Please transcribe, word for word, the line containing "discount: none -> 100.00" and every line after it through the end of the records below, and nothing else.

■ GIVEN DATA:
◇ ◇ ◇
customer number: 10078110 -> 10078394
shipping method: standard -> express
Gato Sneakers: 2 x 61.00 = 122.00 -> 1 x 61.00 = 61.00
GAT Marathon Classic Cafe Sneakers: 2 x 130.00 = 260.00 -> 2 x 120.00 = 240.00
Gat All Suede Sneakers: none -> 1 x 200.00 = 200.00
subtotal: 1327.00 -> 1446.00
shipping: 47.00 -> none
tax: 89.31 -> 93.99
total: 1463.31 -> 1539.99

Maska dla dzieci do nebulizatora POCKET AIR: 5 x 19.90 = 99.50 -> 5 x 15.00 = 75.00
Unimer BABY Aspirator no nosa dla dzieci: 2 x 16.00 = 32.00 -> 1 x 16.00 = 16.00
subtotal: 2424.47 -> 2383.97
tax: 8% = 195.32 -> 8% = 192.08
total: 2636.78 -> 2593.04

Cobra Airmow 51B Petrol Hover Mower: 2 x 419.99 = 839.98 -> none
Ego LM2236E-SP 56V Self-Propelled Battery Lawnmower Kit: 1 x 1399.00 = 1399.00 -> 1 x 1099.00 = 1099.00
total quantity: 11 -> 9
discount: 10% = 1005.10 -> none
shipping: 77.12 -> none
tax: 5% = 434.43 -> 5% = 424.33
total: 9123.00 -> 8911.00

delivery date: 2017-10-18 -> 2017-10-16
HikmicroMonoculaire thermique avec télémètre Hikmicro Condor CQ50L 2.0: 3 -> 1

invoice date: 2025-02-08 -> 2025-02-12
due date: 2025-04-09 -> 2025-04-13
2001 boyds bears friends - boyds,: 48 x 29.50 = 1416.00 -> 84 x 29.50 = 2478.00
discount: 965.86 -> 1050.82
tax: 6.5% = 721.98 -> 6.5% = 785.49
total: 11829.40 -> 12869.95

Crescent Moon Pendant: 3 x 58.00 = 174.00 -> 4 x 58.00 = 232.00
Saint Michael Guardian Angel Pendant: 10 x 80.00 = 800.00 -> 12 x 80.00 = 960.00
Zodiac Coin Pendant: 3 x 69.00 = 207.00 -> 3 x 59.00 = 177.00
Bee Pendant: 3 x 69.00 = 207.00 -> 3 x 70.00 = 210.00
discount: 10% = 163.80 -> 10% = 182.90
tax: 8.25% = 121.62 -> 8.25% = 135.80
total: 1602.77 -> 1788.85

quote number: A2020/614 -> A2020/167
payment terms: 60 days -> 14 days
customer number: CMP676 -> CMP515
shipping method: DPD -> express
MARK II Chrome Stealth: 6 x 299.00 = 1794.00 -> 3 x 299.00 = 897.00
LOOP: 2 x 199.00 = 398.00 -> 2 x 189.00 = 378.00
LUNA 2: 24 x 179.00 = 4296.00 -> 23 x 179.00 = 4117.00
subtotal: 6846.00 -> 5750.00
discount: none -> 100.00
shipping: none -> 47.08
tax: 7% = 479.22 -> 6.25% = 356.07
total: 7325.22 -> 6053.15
◇ ◇ ◇
■ OUTPUT FOR THIS TASK:
discount: none -> 100.00
shipping: none -> 47.08
tax: 7% = 479.22 -> 6.25% = 356.07
total: 7325.22 -> 6053.15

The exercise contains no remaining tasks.